You Deserve Nothing PaperI’m a white man. My parents were teachers. I am the product of privilege. I have benefited from various systems, all of which privilege white men above other groups. And there’s no question that “the literary world” favors white male writers. It is a system that has excluded and trivialized—and continues to exclude and trivialize—women writers and writers of color. The field has never been even. White male writers are taken more seriously, published more often, garner more prizes and the majority of review attention, and have been granted the lie of authority. I am acutely aware of these things and given all of this, I understand readers approaching certain aspects of my work with skepticism.

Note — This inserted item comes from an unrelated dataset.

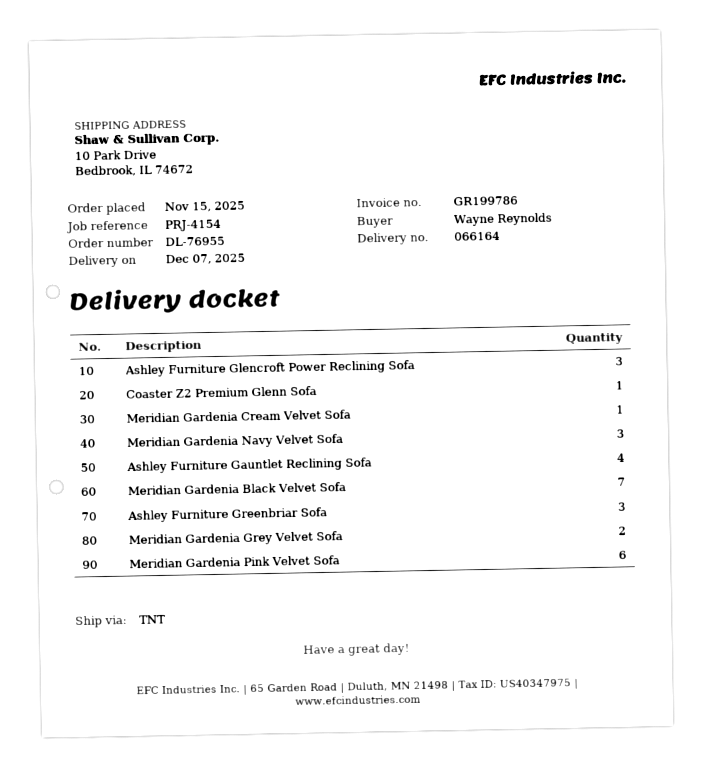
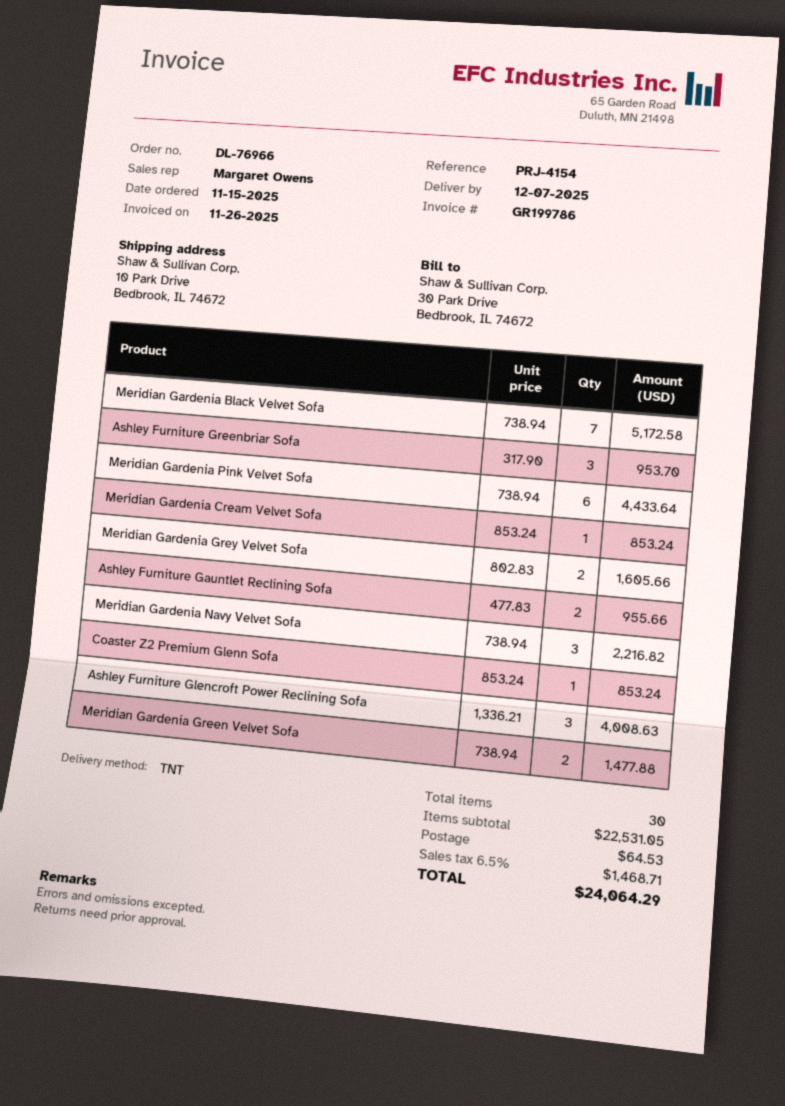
order number: DL-76955 -> DL-76966
Ashley Furniture Gauntlet Reclining Sofa: 4 -> 2
Meridian Gardenia Green Velvet Sofa: none -> 2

Nonetheless, I remain a writer. Writing is what I love above all other things, and I believe strongly that my loyalty should be to my work, and exclusively to my work. It’s something of a conflict for me, but finally I will never choose my subjects based on the criteria of some invisible critic. And honestly, I don’t understand the obsession with a writer’s personal experience, with whether or not a novel is a “debut,” or “true” or not “true.” I have no patience for it. As if we have to pass some background evaluation before we’re cleared to use our imaginations. A novel about the struggles of an alcoholic is not better or worse for being written by an alcoholic. How is it that ad hominem criticism remains so prevalent? I am stunned by how frequently reviewers spend paragraph after paragraph discussing the life of a novelist, rather than the novel itself—as if somehow having been a soldier, or a doctor, or a carpenter, makes the fiction better. Or having not been one of those things makes it worse. Why this desperate need to establish an artist’s “authority?” For the great majority of readers and writers the work is what matters. We are either swept away, or we’re not. Which is, after all, how we fall in love with art in the first place. In Ian Parker’s recent New Yorker profile of Edward St. Aubyn, which is one of the finest profiles I’ve ever read, St. Aubyn says, “[t]he truth for me is the truth in the books. And the truth in the facts is a derelict ruin.” Many times I’ve read one or another version of this idea, but never have I read one better.